_WHAT YOU HAVE TO DO_: The answer must consist of each line below that holds the word "flex", copied as it stands.

_EXERCISE INPUT_:
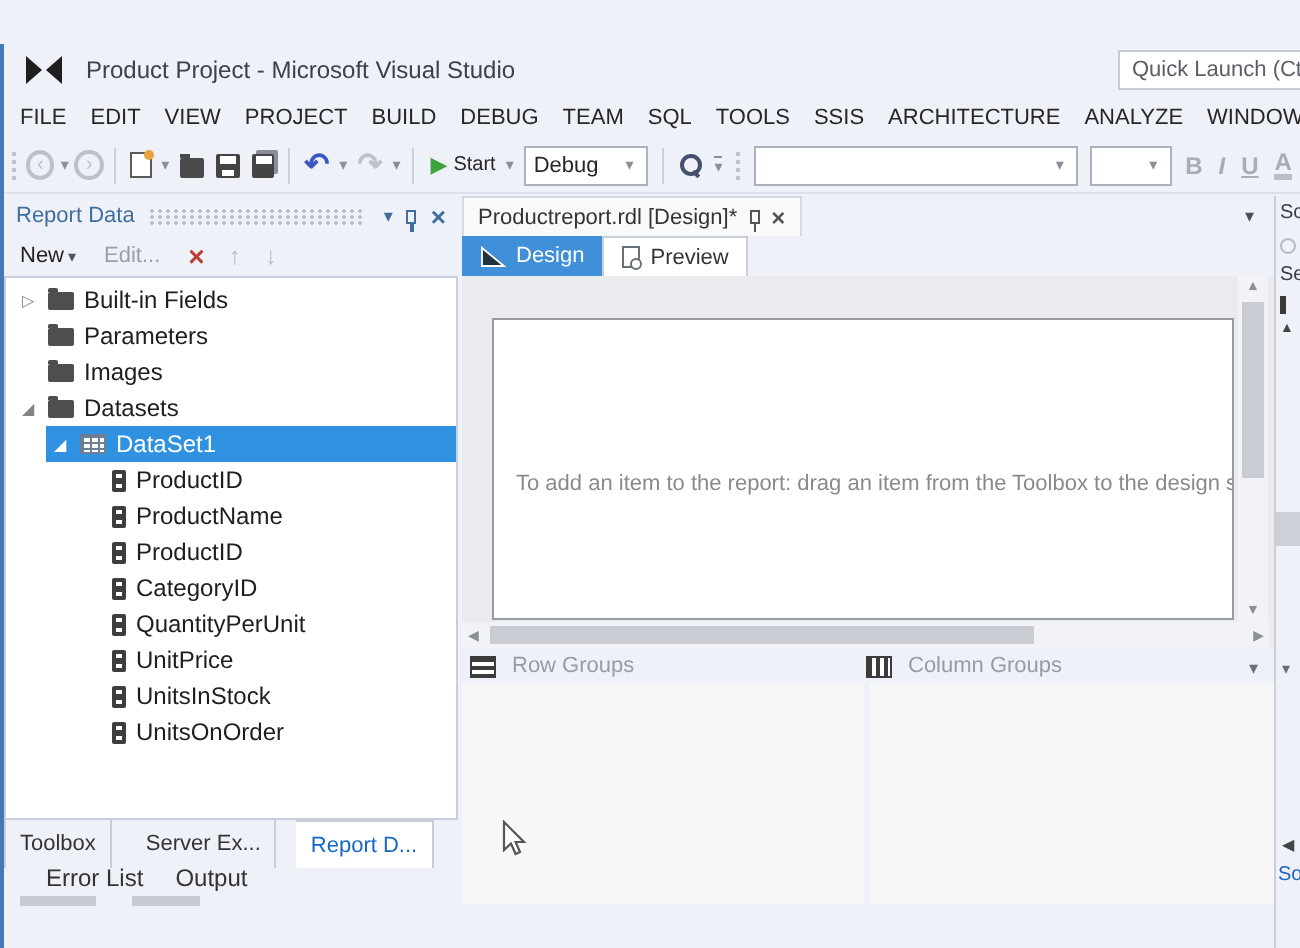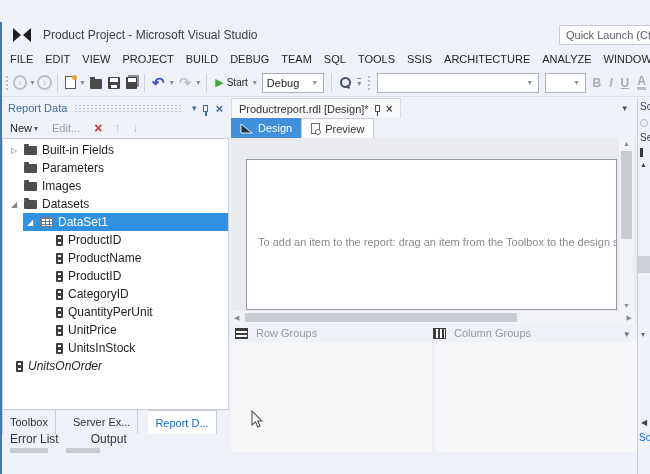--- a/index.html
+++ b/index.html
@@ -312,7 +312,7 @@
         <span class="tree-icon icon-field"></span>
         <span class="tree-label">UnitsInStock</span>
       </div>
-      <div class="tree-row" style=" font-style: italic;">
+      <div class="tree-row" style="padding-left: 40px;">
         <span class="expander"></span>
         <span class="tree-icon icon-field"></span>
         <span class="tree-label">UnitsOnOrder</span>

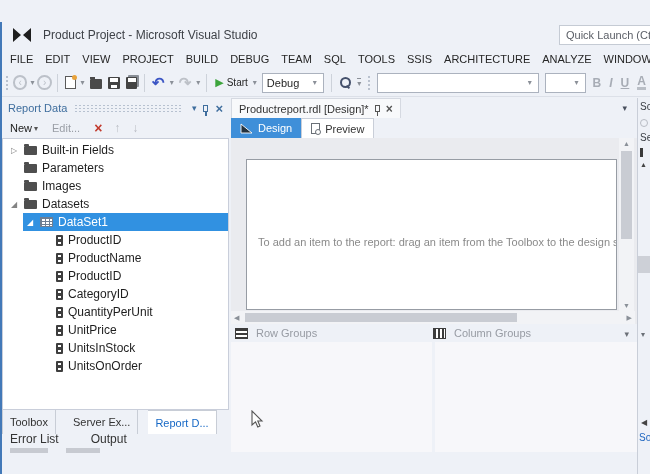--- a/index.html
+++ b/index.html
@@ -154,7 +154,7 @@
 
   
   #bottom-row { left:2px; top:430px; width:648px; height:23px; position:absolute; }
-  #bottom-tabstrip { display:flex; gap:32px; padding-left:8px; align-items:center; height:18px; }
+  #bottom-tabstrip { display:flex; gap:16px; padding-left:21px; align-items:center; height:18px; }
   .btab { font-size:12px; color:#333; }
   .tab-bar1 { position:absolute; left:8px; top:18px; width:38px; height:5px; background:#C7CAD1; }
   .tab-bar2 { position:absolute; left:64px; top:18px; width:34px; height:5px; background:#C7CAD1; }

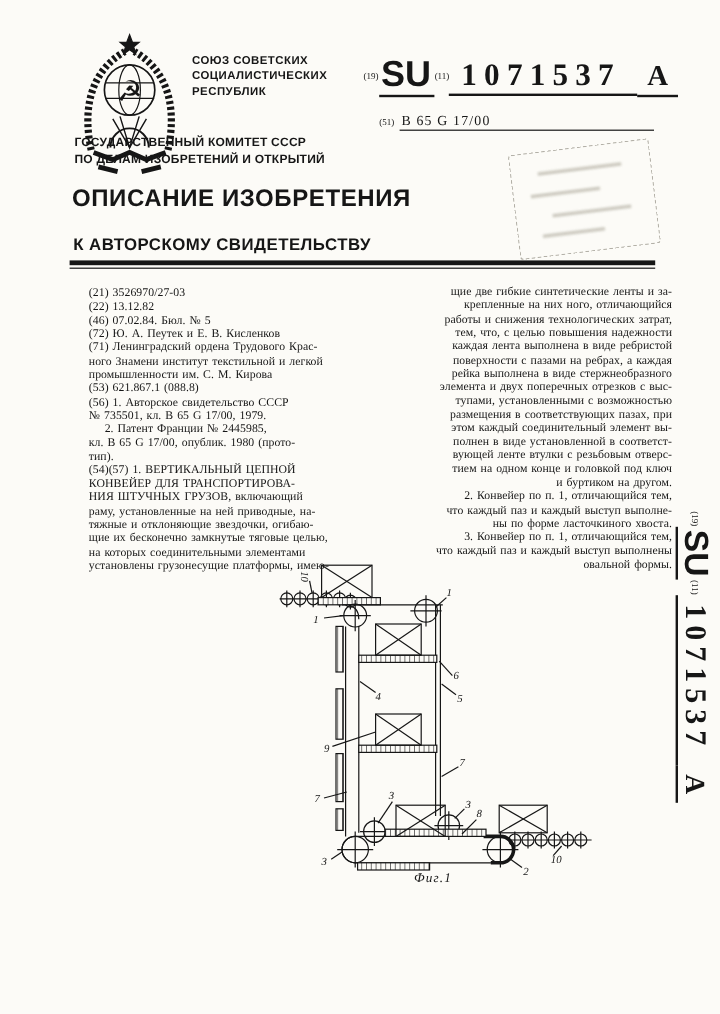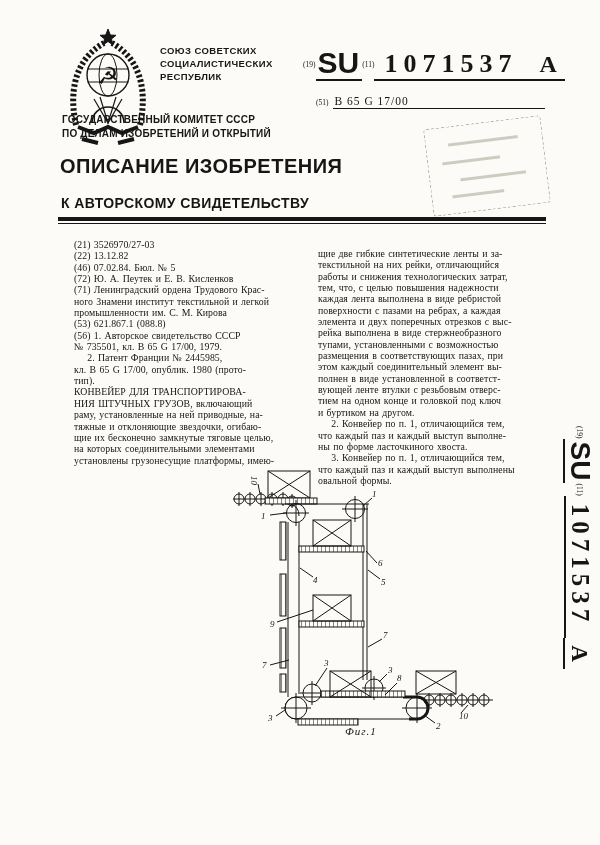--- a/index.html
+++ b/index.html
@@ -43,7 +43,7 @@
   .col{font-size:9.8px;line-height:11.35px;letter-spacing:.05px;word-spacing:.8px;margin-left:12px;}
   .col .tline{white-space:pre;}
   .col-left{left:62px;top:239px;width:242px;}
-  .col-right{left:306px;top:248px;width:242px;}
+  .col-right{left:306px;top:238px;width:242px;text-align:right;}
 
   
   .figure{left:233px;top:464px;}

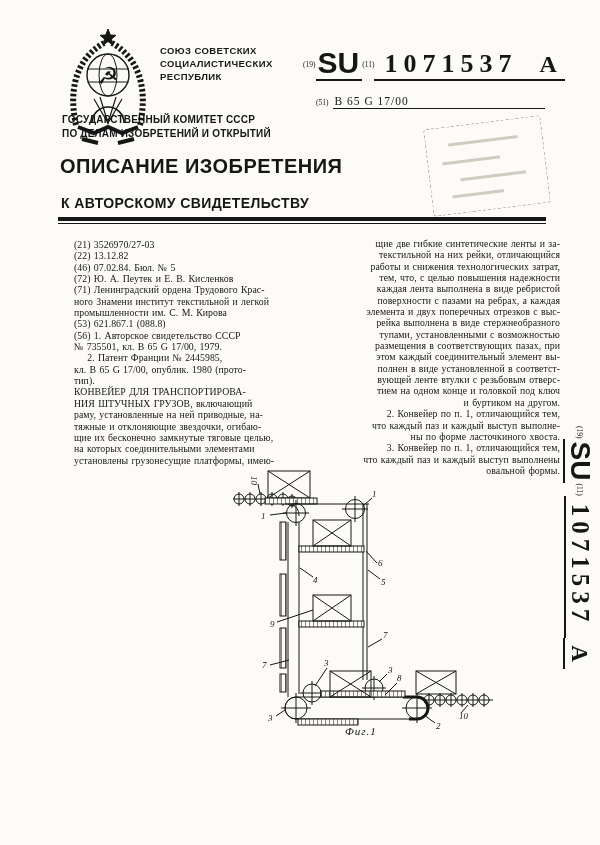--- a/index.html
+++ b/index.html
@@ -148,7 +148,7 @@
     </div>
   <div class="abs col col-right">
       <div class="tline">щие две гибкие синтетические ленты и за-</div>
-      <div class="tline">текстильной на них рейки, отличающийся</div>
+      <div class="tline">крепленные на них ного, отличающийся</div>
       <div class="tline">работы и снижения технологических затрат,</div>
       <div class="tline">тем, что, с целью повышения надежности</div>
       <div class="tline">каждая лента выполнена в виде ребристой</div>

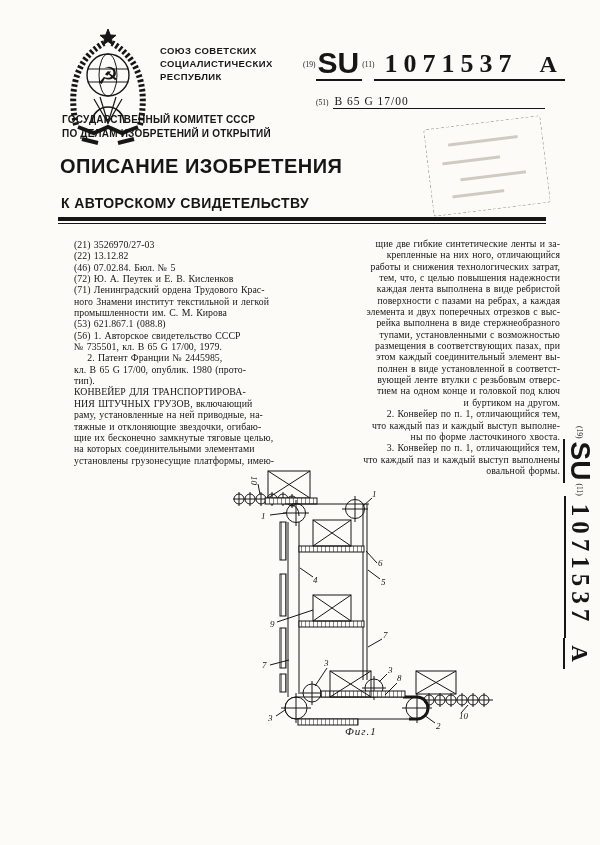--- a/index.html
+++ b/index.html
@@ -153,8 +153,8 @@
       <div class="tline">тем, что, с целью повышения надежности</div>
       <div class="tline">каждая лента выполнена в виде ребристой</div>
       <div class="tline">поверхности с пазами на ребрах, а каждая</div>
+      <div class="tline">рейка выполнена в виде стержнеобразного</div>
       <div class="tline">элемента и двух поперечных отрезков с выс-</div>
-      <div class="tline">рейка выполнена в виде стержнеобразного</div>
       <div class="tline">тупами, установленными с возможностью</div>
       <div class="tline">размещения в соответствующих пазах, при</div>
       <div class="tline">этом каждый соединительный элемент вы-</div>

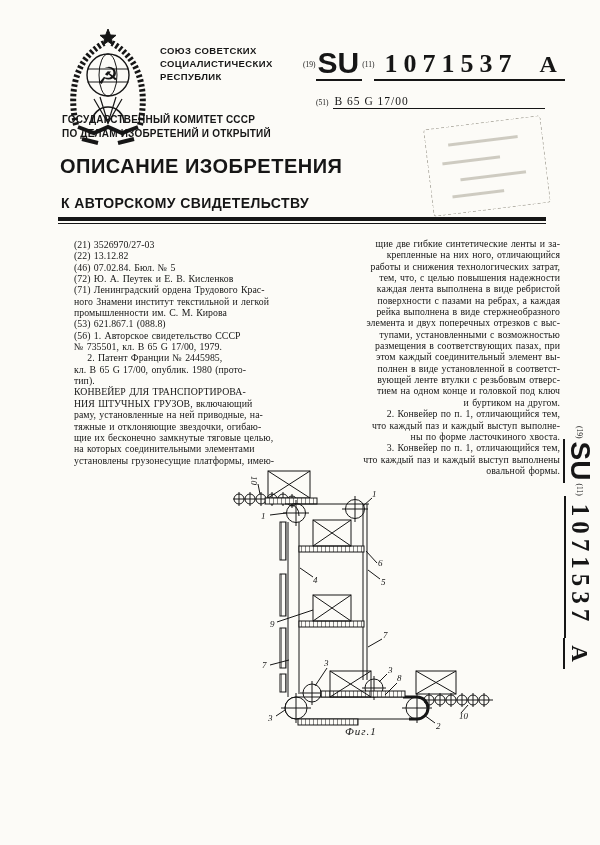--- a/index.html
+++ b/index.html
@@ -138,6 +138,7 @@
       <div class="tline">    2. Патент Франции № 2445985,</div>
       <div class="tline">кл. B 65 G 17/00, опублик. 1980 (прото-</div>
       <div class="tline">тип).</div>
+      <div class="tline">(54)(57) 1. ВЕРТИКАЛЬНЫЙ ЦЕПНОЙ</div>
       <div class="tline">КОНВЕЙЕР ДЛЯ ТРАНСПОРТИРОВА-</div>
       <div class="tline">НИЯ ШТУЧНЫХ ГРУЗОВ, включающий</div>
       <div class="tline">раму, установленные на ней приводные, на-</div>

_COMPLETED EXERCISE_:
-  #bottom-tabstrip { display:flex; gap:32px; padding-left:8px; align-items:center; height:18px; }
+  #bottom-tabstrip { display:flex; gap:16px; padding-left:21px; align-items:center; height:18px; }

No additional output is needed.